_Brief:_ Restate word for word the lines of the material below, from the line with "(210, 1103) none" to the line with "(265, 1395) none", both lines included, and no others.

_Source data:_
———

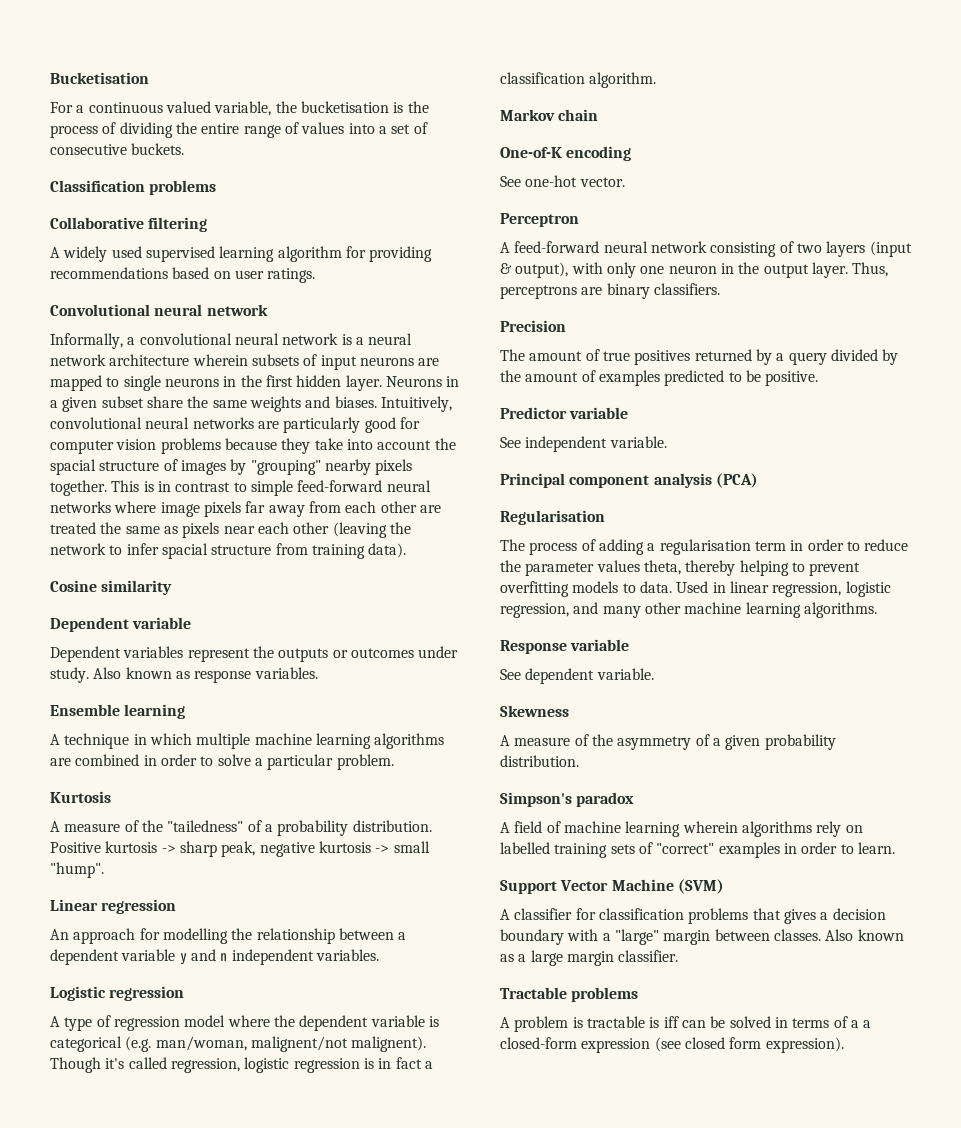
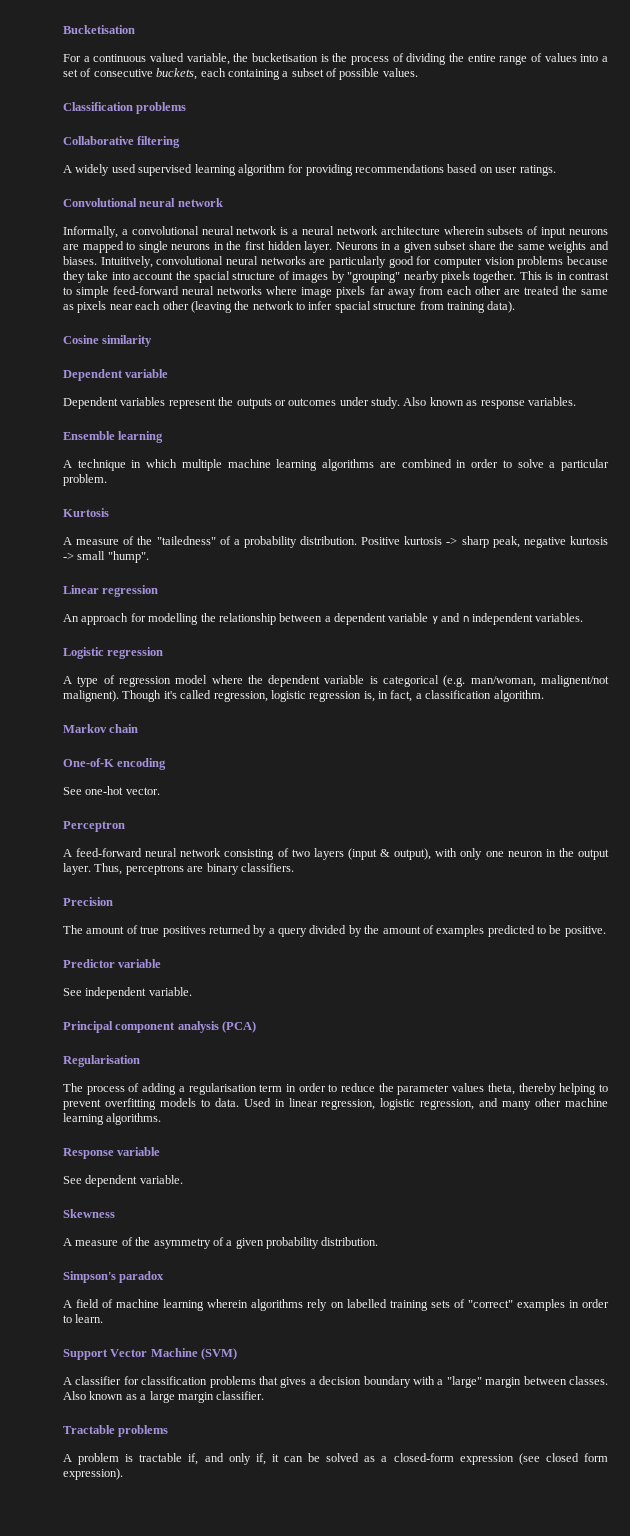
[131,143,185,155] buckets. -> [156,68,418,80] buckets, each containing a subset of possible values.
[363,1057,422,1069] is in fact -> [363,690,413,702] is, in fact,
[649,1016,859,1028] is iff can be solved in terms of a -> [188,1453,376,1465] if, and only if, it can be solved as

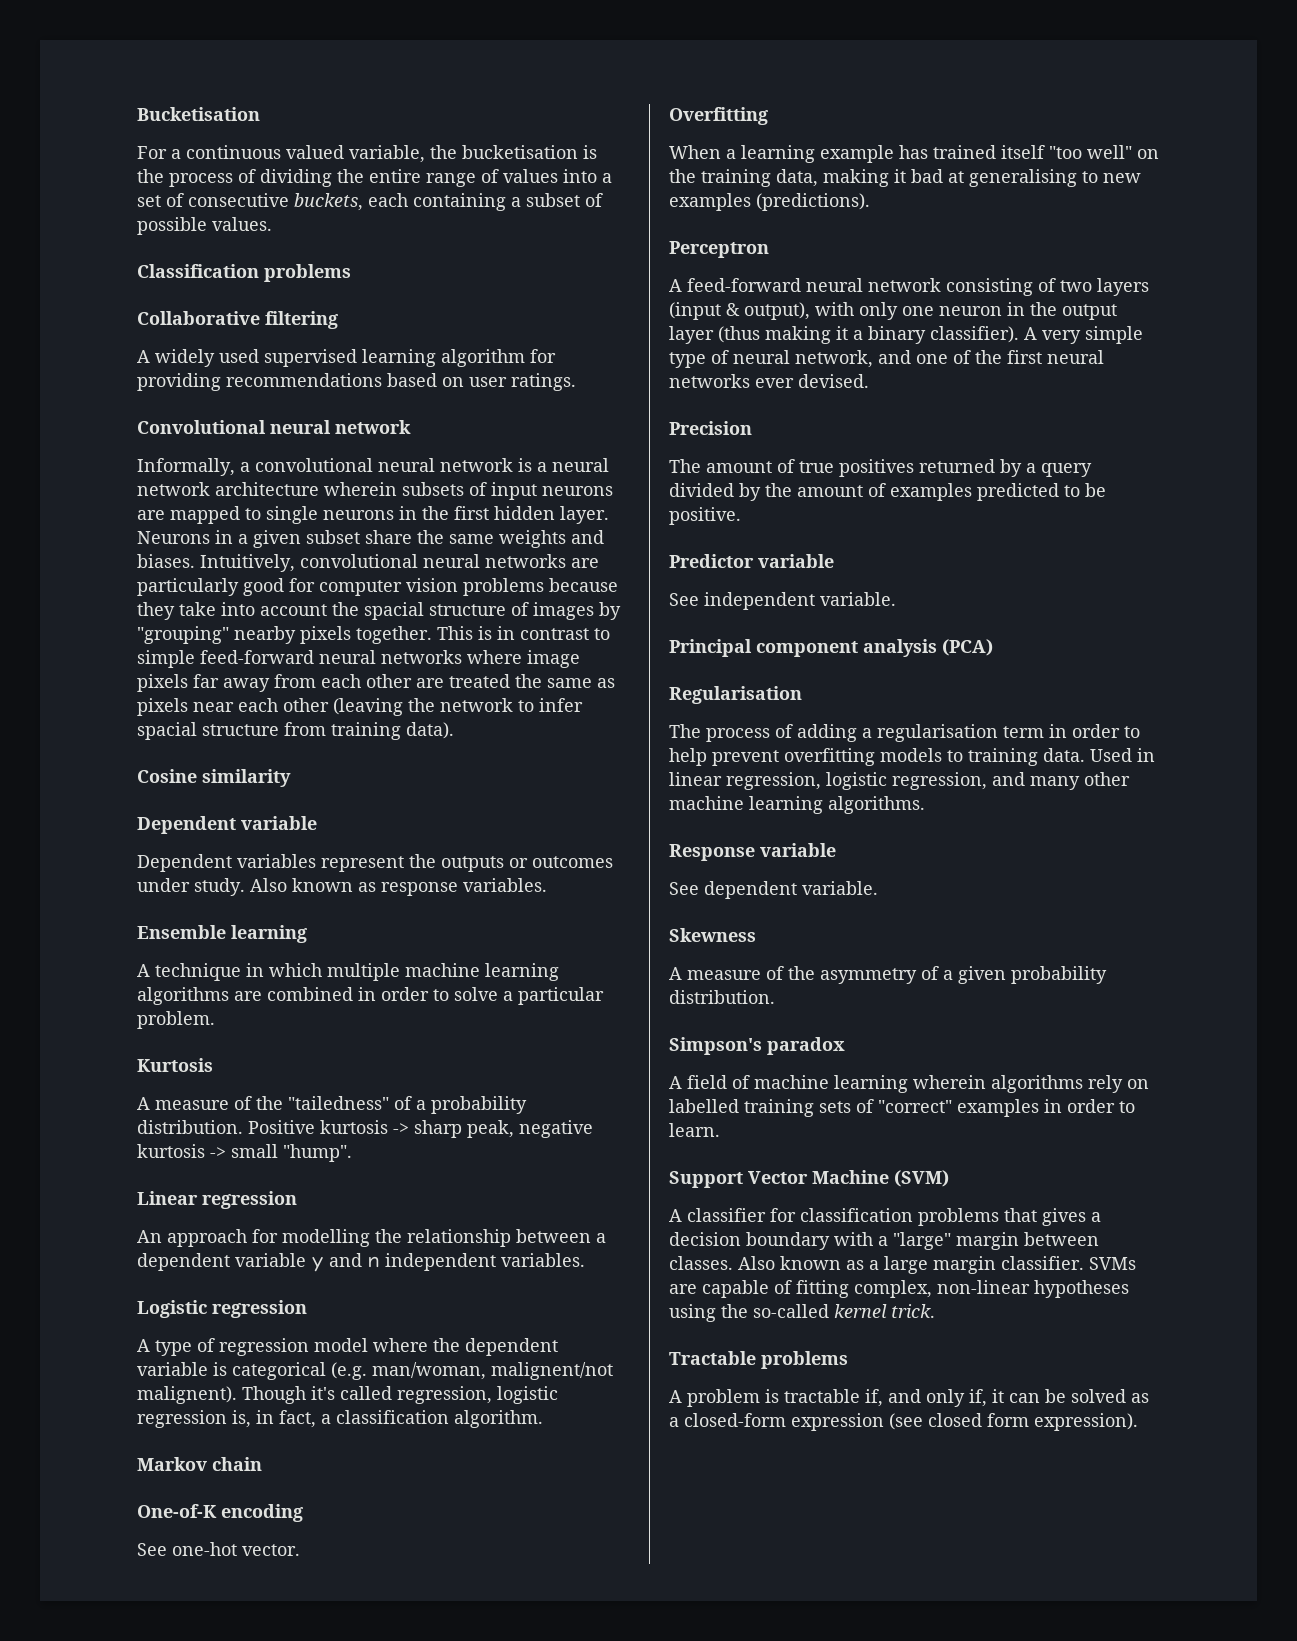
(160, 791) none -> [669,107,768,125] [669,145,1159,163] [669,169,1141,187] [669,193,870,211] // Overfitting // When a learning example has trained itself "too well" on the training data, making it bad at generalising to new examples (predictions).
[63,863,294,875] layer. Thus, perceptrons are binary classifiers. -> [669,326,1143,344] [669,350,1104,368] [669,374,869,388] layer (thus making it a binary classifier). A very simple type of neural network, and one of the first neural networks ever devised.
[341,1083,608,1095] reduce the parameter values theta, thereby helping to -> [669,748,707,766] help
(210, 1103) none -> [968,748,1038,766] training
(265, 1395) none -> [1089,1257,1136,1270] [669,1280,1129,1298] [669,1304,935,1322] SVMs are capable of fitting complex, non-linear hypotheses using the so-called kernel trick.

———

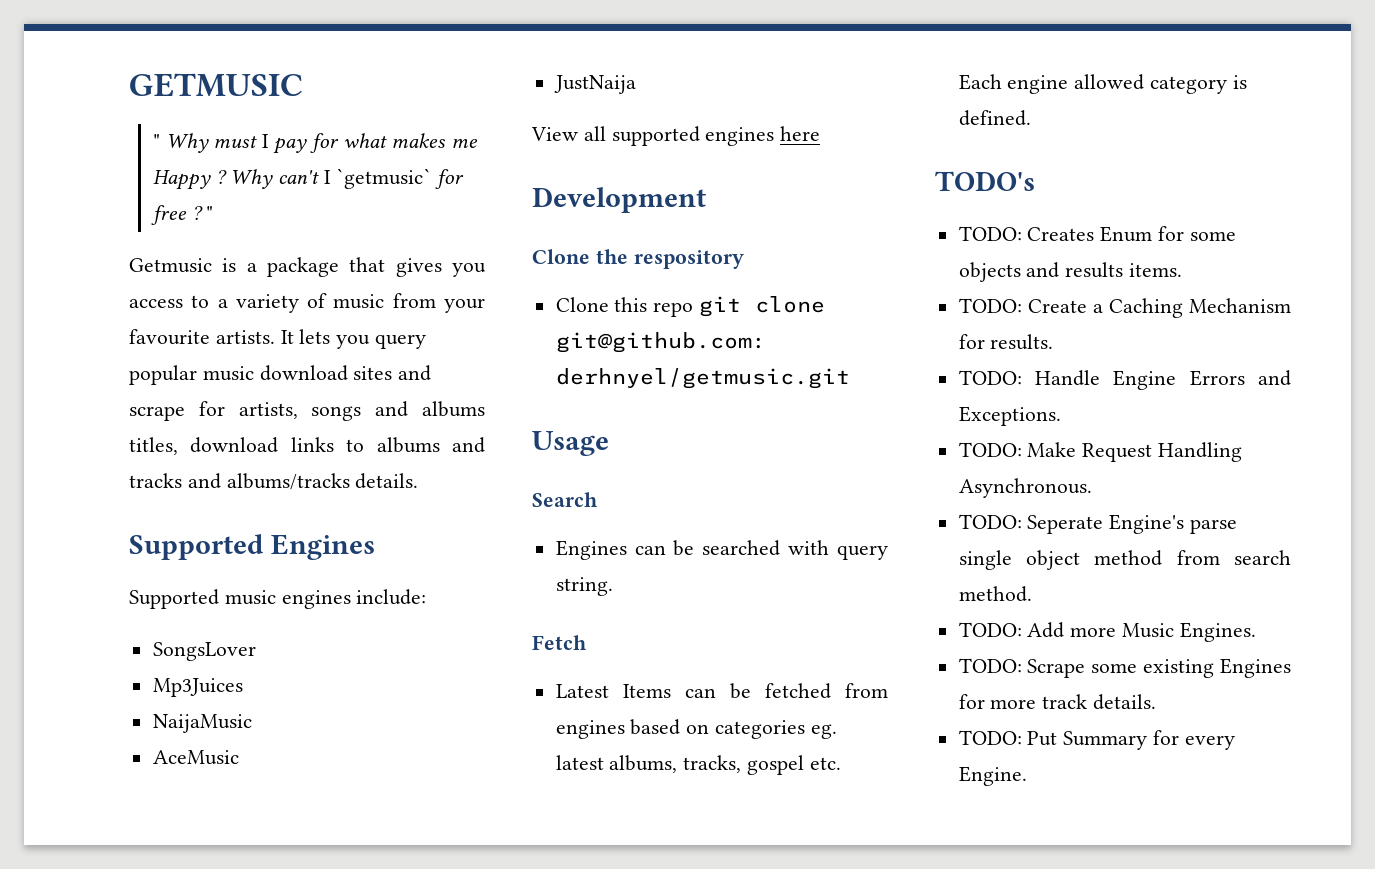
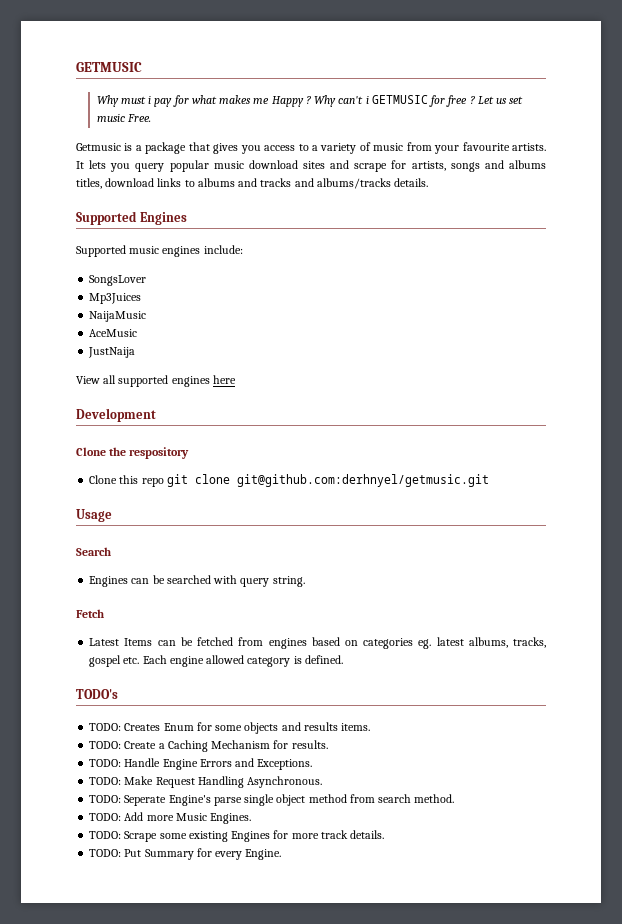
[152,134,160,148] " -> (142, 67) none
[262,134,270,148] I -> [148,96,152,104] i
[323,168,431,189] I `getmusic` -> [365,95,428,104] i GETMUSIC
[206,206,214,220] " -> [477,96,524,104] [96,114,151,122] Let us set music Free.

———

_Exercise answer:_
(210, 1103) none -> [968,748,1038,766] training
(265, 1395) none -> [1089,1257,1136,1270] [669,1280,1129,1298] [669,1304,935,1322] SVMs are capable of fitting complex, non-linear hypotheses using the so-called kernel trick.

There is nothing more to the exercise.